- _Problem to solve_
Print, exactly as they stand, the lines below from the one that has "ship to: 192" to the one that has "EXPEDITION DOWN LITE", inclusive, leaving out the pictures.

- _Data to examine_

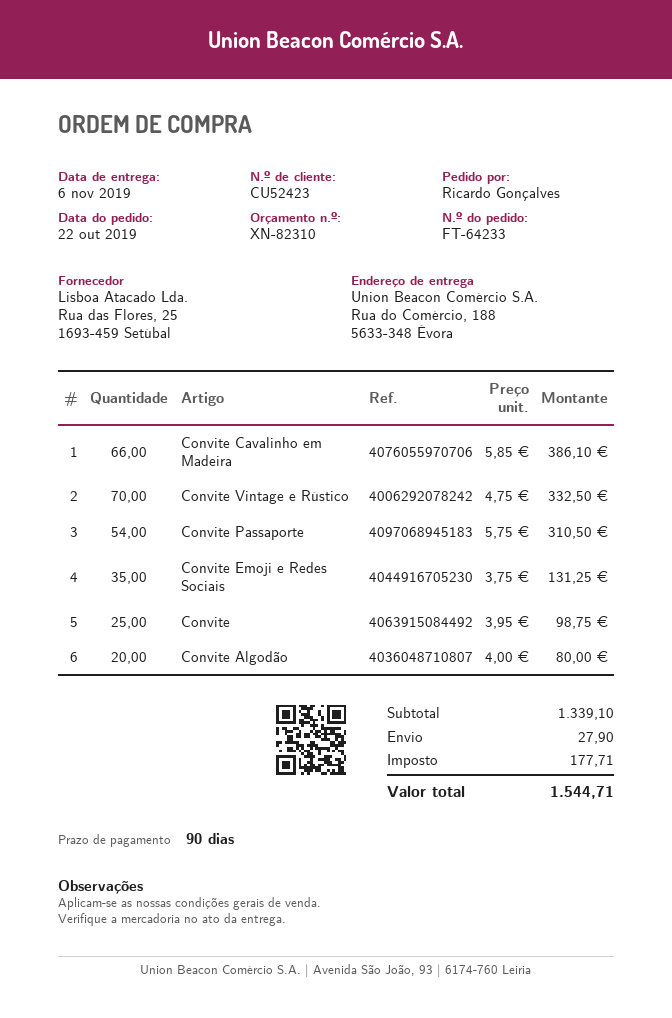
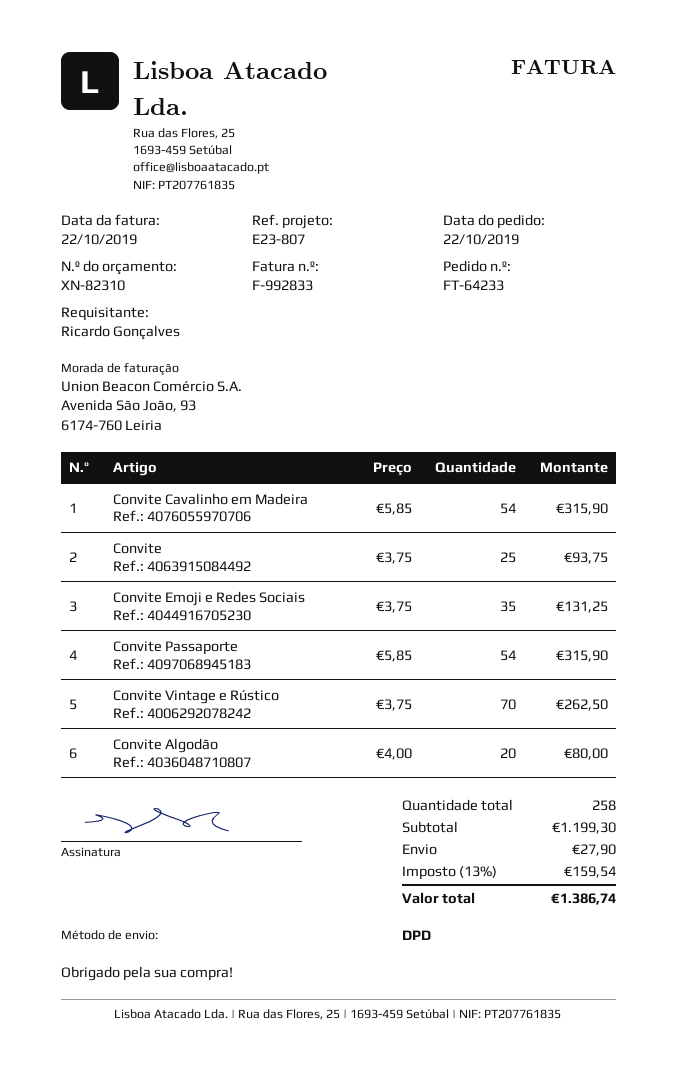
Convite Cavalinho em Madeira: 66 x 5.85 = 386.10 -> 54 x 5.85 = 315.90
Convite Vintage e Rústico: 70 x 4.75 = 332.50 -> 70 x 3.75 = 262.50
Convite Passaporte: 54 x 5.75 = 310.50 -> 54 x 5.85 = 315.90
Convite: 25 x 3.95 = 98.75 -> 25 x 3.75 = 93.75
subtotal: 1339.10 -> 1199.30
tax: 177.71 -> 159.54
total: 1544.71 -> 1386.74

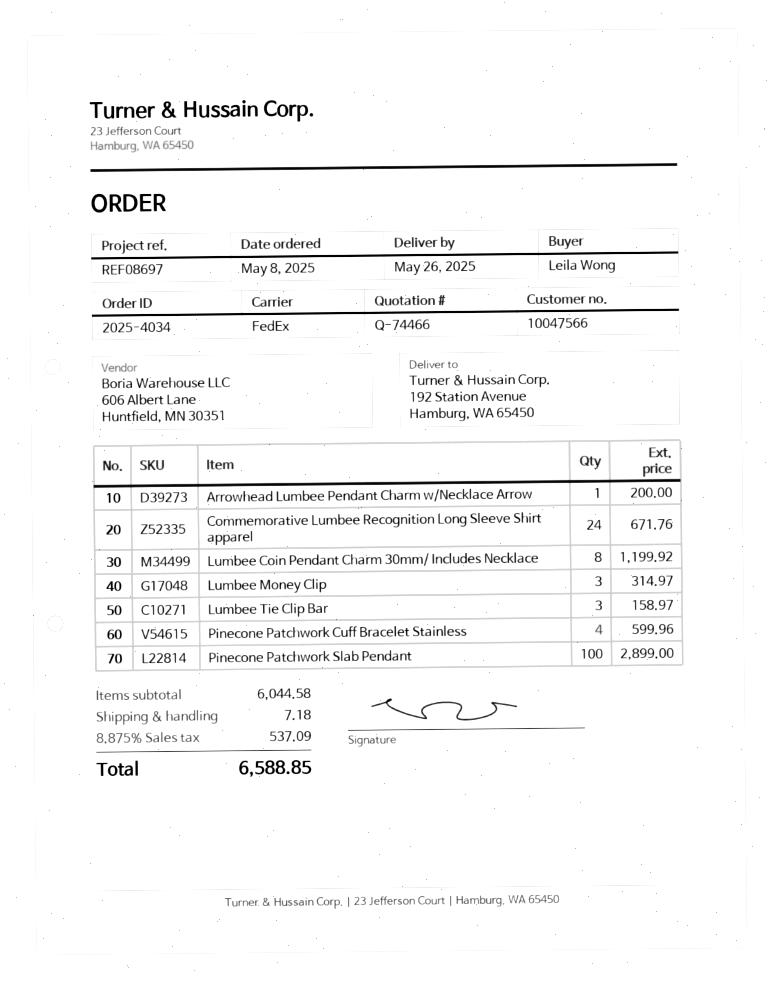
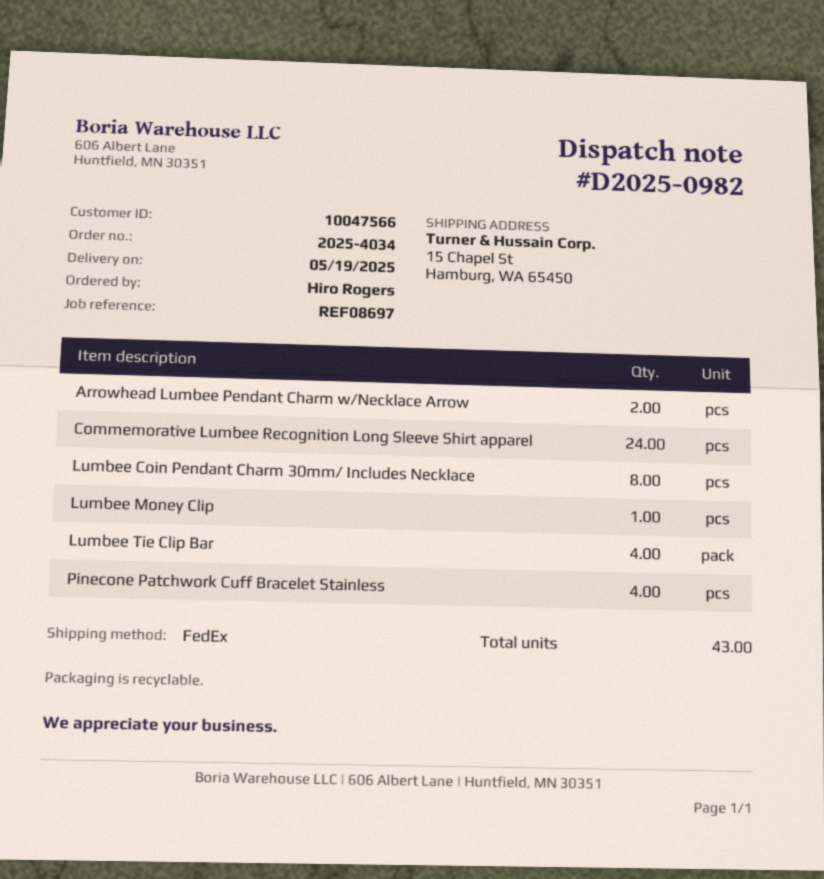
delivery date: 2025-05-26 -> 2025-05-19
ordered by: Leila Wong -> Hiro Rogers
ship to: 192 Station Avenue, Hamburg, WA 65450 -> 15 Chapel St, Hamburg, WA 65450
Arrowhead Lumbee Pendant Charm w/Necklace Arrow: 1 -> 2
Lumbee Money Clip: 3 -> 1
Lumbee Tie Clip Bar: 3 -> 4
Pinecone Patchwork Slab Pendant: 100 -> none

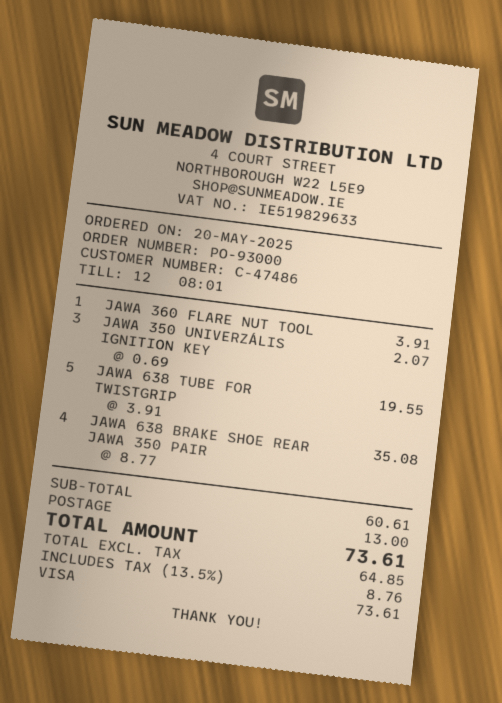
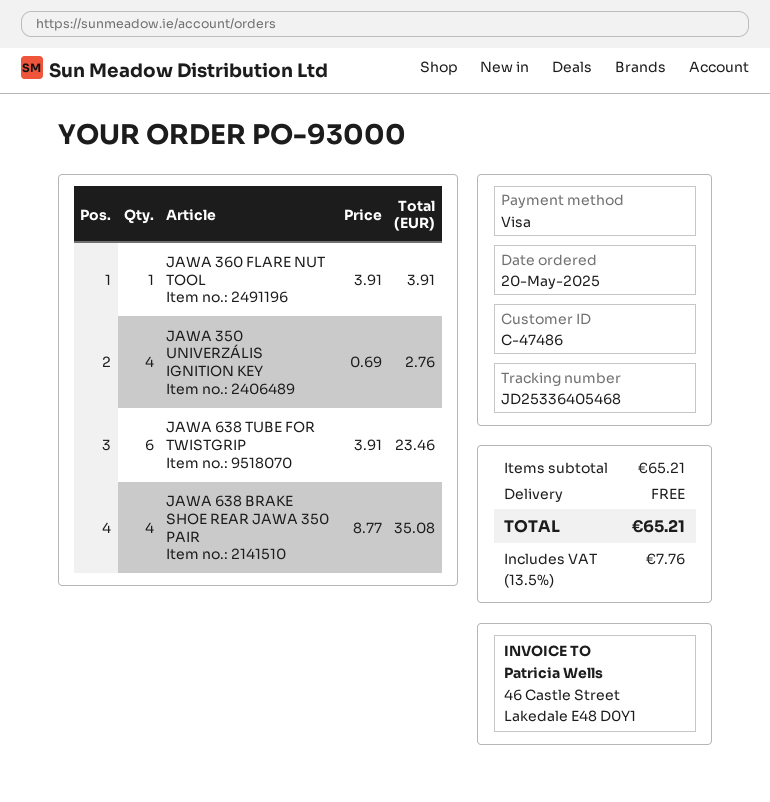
JAWA 350 UNIVERZÁLIS IGNITION KEY: 3 x 0.69 = 2.07 -> 4 x 0.69 = 2.76
JAWA 638 TUBE FOR TWISTGRIP: 5 x 3.91 = 19.55 -> 6 x 3.91 = 23.46
subtotal: 60.61 -> 65.21
shipping: 13.00 -> 0.00
tax: 13.5% = 8.76 -> 13.5% = 7.76
total: 73.61 -> 65.21

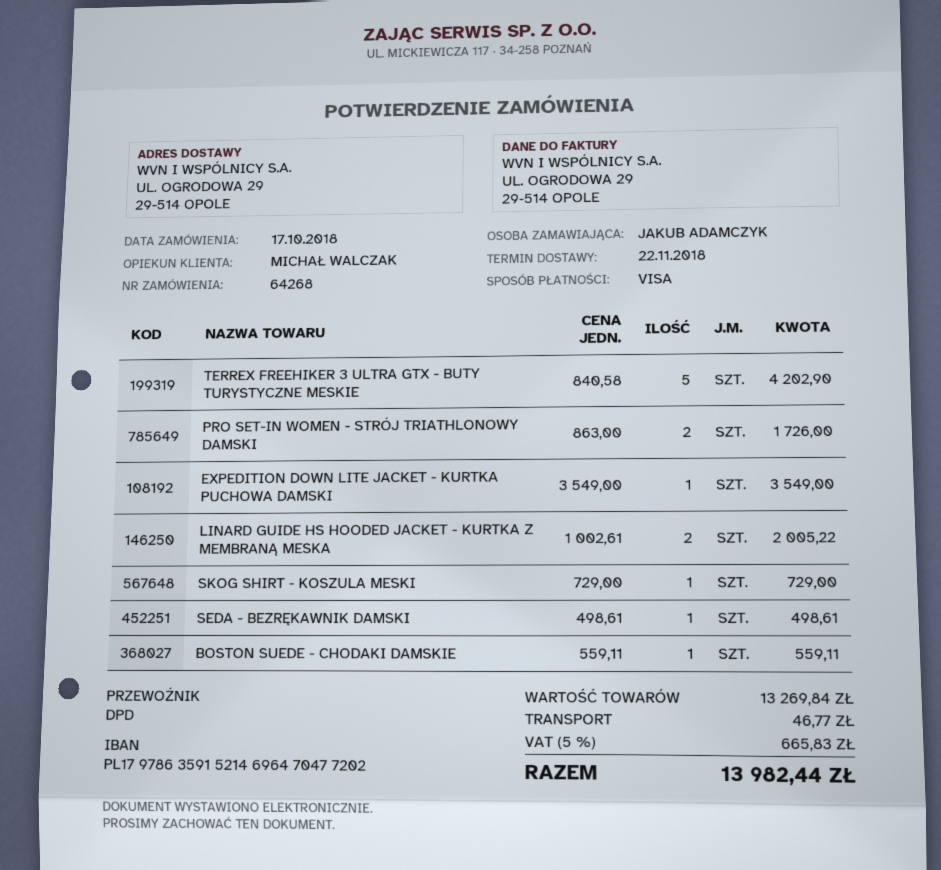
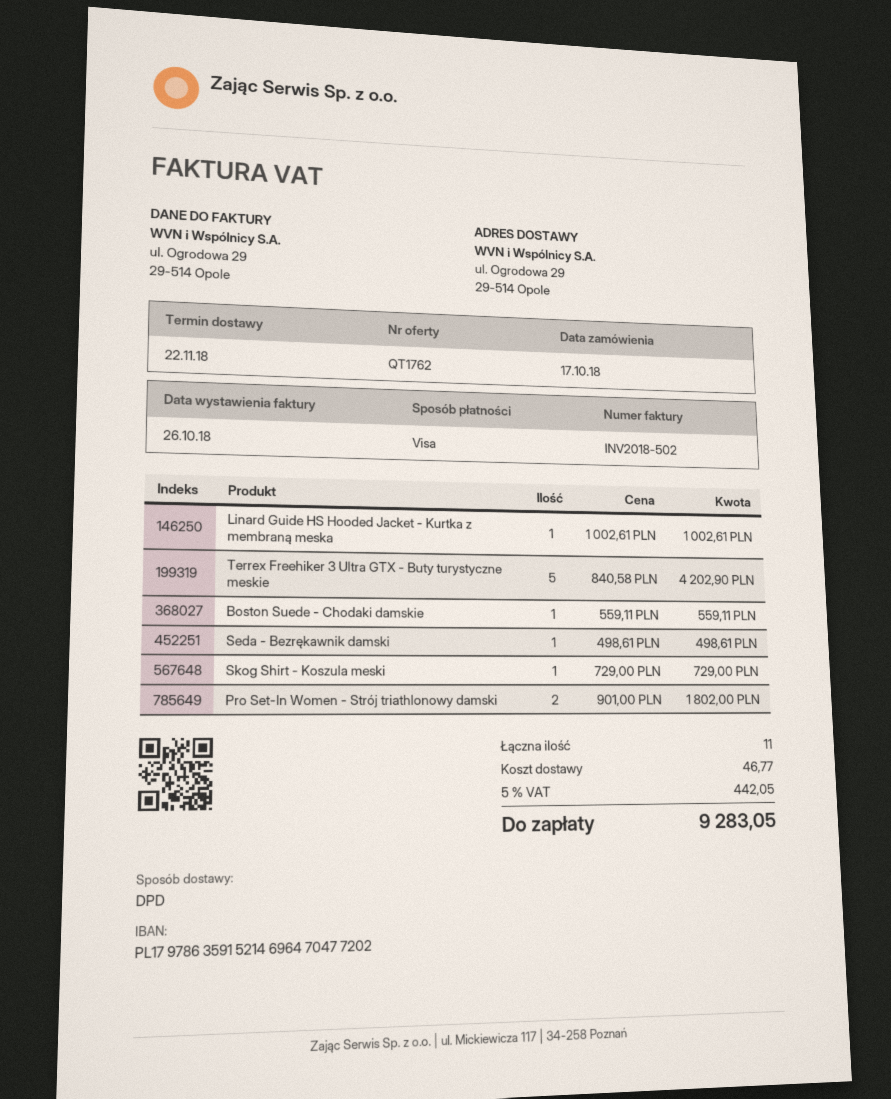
PRO SET-IN WOMEN - STRÓJ TRIATHLONOWY DAMSKI: 2 x 863.00 = 1726.00 -> 2 x 901.00 = 1802.00
EXPEDITION DOWN LITE JACKET - KURTKA PUCHOWA DAMSKI: 1 x 3549.00 = 3549.00 -> none
LINARD GUIDE HS HOODED JACKET - KURTKA Z MEMBRANĄ MESKA: 2 x 1002.61 = 2005.22 -> 1 x 1002.61 = 1002.61
tax: 5% = 665.83 -> 5% = 442.05
total: 13982.44 -> 9283.05

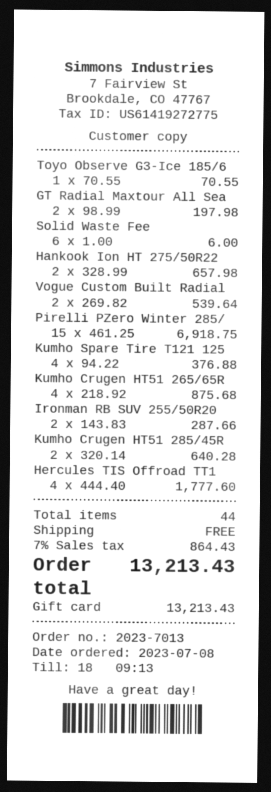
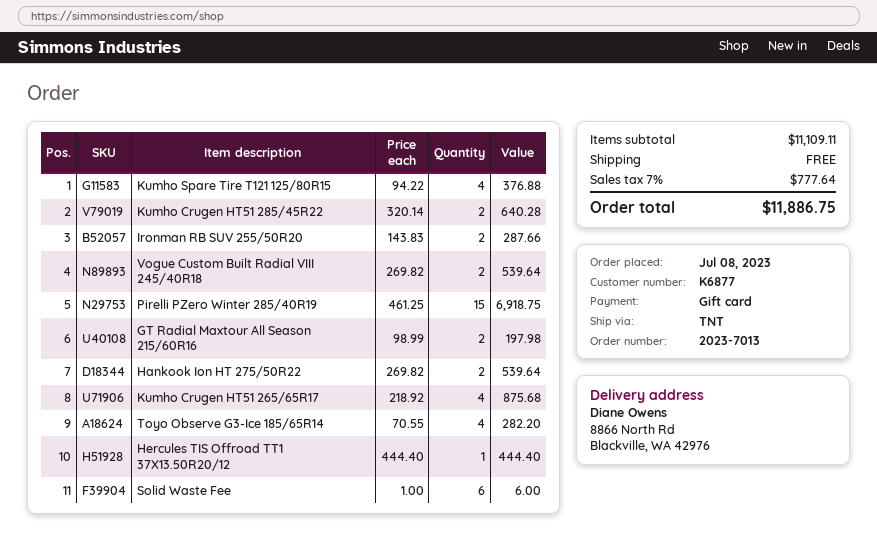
Toyo Observe G3-Ice 185/6: 1 x 70.55 = 70.55 -> 4 x 70.55 = 282.20
Hankook Ion HT 275/50R22: 2 x 328.99 = 657.98 -> 2 x 269.82 = 539.64
Hercules TIS Offroad TT1: 4 x 444.40 = 1777.60 -> 1 x 444.40 = 444.40
tax: 7% = 864.43 -> 7% = 777.64
total: 13213.43 -> 11886.75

- _Output of the task_
ship to: 192 Station Avenue, Hamburg, WA 65450 -> 15 Chapel St, Hamburg, WA 65450
Arrowhead Lumbee Pendant Charm w/Necklace Arrow: 1 -> 2
Lumbee Money Clip: 3 -> 1
Lumbee Tie Clip Bar: 3 -> 4
Pinecone Patchwork Slab Pendant: 100 -> none

JAWA 350 UNIVERZÁLIS IGNITION KEY: 3 x 0.69 = 2.07 -> 4 x 0.69 = 2.76
JAWA 638 TUBE FOR TWISTGRIP: 5 x 3.91 = 19.55 -> 6 x 3.91 = 23.46
subtotal: 60.61 -> 65.21
shipping: 13.00 -> 0.00
tax: 13.5% = 8.76 -> 13.5% = 7.76
total: 73.61 -> 65.21

PRO SET-IN WOMEN - STRÓJ TRIATHLONOWY DAMSKI: 2 x 863.00 = 1726.00 -> 2 x 901.00 = 1802.00
EXPEDITION DOWN LITE JACKET - KURTKA PUCHOWA DAMSKI: 1 x 3549.00 = 3549.00 -> none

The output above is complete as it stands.